Speech Recognition


Revision as of 10:24, 3 July 2006 by Meinedo (Talk | contribs)

The most challenging aspects of speech recognition are the ones related to processing speech in widely different domains, spoken in a variety of dialects, and potentially adverse environments, and dealing with the characteristics of spontaneous speech: no punctuation, disfluencies, emotions, and overlapping turns. In this context, L2F’s activities have been recently concentrated in several research strands:

  • Broadcast news recognition
Our work in this area started in the scope of the European project ALERT. There are currently two PhD Theses on this topic. One covering Broadcast News Audio Pre-processing and Speech Recognition and the other covering Broadcast News Topic segmentation and Topic Detection. In order to show the developments several prototypes and demos are made. This is the case of a prototype resulting from the ALERT project: SSNT - Summarization of Broadcast News Services.
  • Recognition in adverse environments
The field of robust speech recognition is relatively new at L2F. We are currently working on speech enhancement techniques using beam forming for a multi-user speaker environment.
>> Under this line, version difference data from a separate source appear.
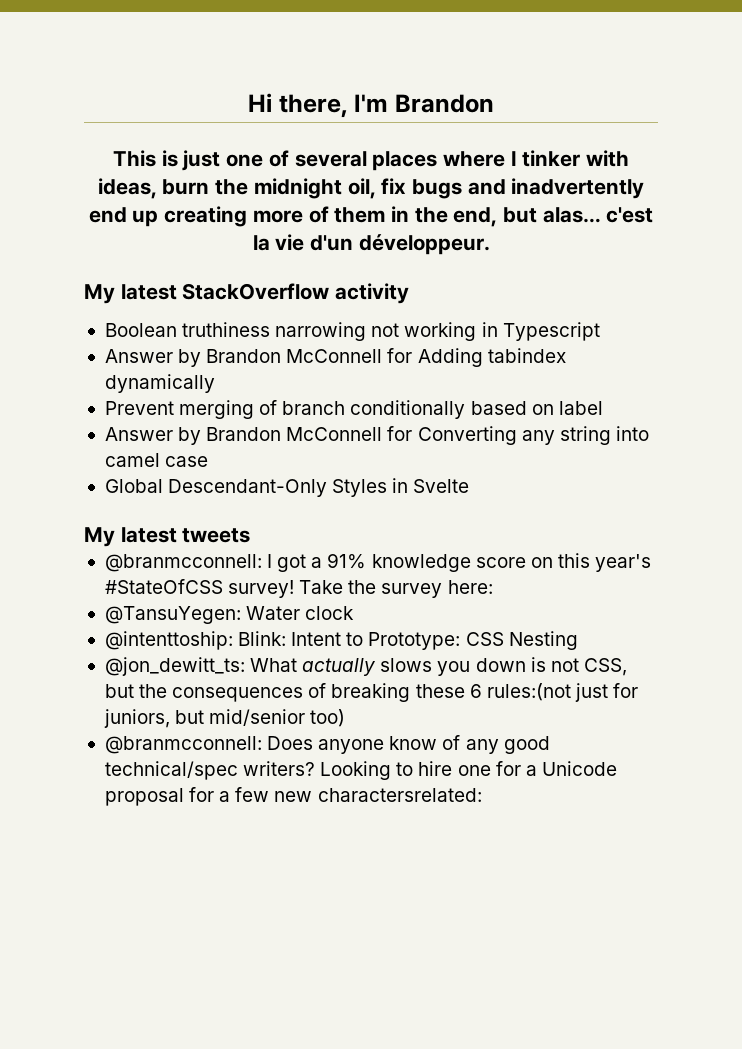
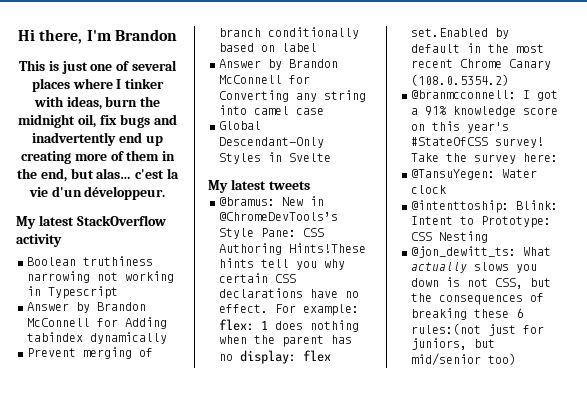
(251, 535) none -> [219,196,324,206] [219,212,338,221] [219,228,324,239] [219,243,366,255] [219,258,345,270] [219,273,296,283] [219,288,359,298] [219,304,359,316] [219,319,359,332] [219,335,352,347] [219,350,331,364] [411,28,509,39] [411,43,544,53] [411,59,551,70] [411,74,509,86] // @bramus: New in @ChromeDevTools’s Style Pane: CSS Authoring Hints!These hints tell you why certain CSS declarations have no effect. For example: flex: 1 does nothing when the parent has no display: flex set.Enabled by default in the most recent Chrome Canary (108.0.5354.2)
[104,735,550,754] [104,761,617,780] [104,787,482,806] // @branmcconnell: Does anyone know of any good technical/spec writers? Looking to hire one for a Unicode proposal for a few new charactersrelated: -> (516, 359) none

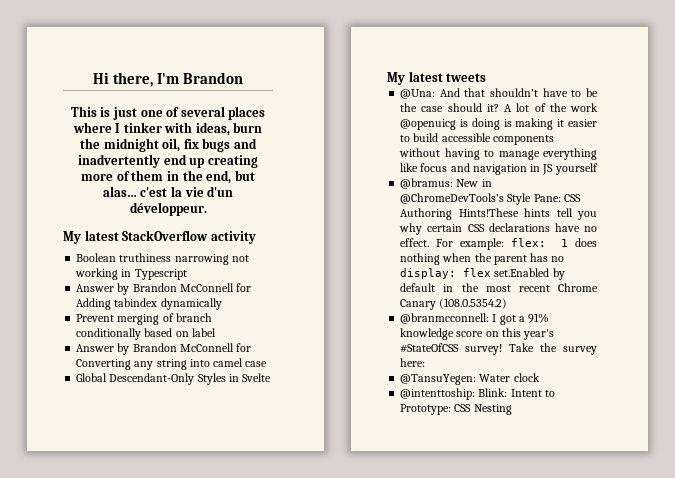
(310, 185) none -> [400,88,598,99] [400,103,598,112] [400,118,597,130] [400,133,554,145] [399,148,597,160] [400,163,598,175] // @Una: And that shouldn’t have to be the case should it? A lot of the work @openuicg is doing is making it easier to build accessible components without having to manage everything like focus and navigation in JS yourself
[411,246,551,258] [411,262,537,273] [411,277,551,289] [411,293,544,305] [411,308,523,320] [411,323,544,336] [411,338,495,350] [411,353,516,366] // @jon_dewitt_ts: What actually slows you down is not CSS, but the consequences of breaking these 6 rules:(not just for juniors, but mid/senior too) -> (512, 409) none

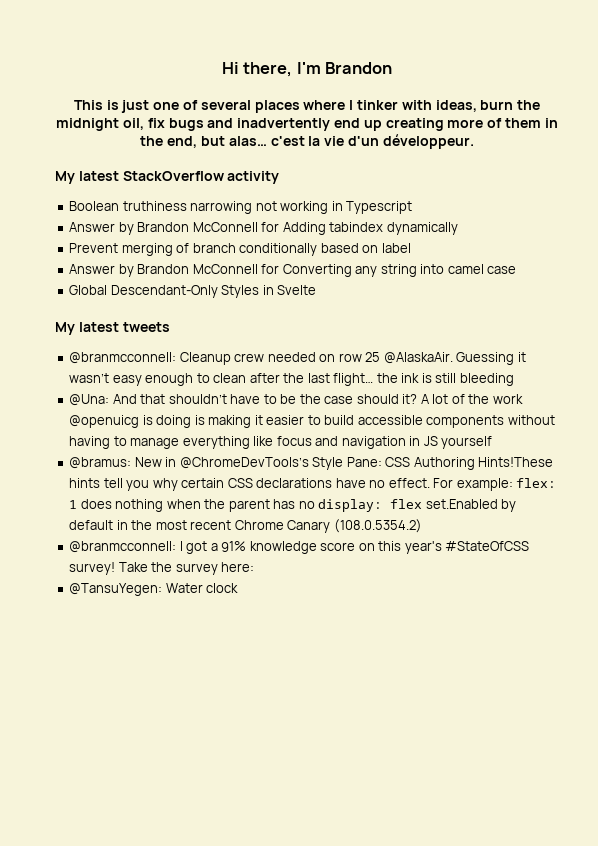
(487, 77) none -> [69,352,526,365] [69,373,514,386] // @branmcconnell: Cleanup crew needed on row 25 @AlaskaAir. Guessing it wasn’t easy enough to clean after the last flight… the ink is still bleeding
[400,388,555,400] [400,404,512,415] // @intenttoship: Blink: Intent to Prototype: CSS Nesting -> (239, 588) none

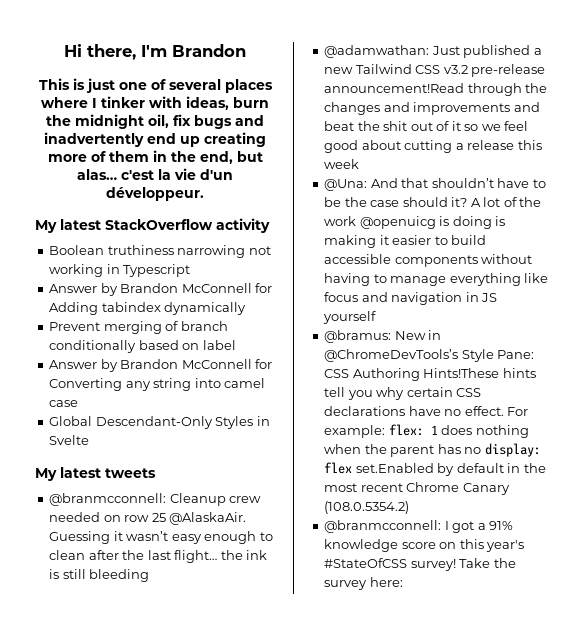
(514, 379) none -> [324,45,542,58] [324,64,546,77] [324,83,548,96] [324,102,540,115] [324,121,529,131] [324,140,542,153] [324,159,360,169] // @adamwathan: Just published a new Tailwind CSS v3.2 pre-release announcement!Read through the changes and improvements and beat the shit out of it so we feel good about cutting a release this week
[69,583,239,596] // @TansuYegen: Water clock -> (403, 582) none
Our approach has a single array of 64 linearly spaced microphones.
  • Recognition of spontaneous speech
This line of research is also recent at L2F. It started within the scope of broadcast news recognition, where spontaneous speech segments are characterized by a much higher word error rate, and progressed in two other totally different domains: the meeting domain (public meetings of university councils), and the classroom domain (EEC courses, national project LECTRA). The emphasis so far has been on processing disfluencies [Trancoso 2006].
  • Pronunciation modeling
The problem of pronunciation variation has been dealt with at the automatic alignment level by including alternative pronunciation rules [Trancoso02].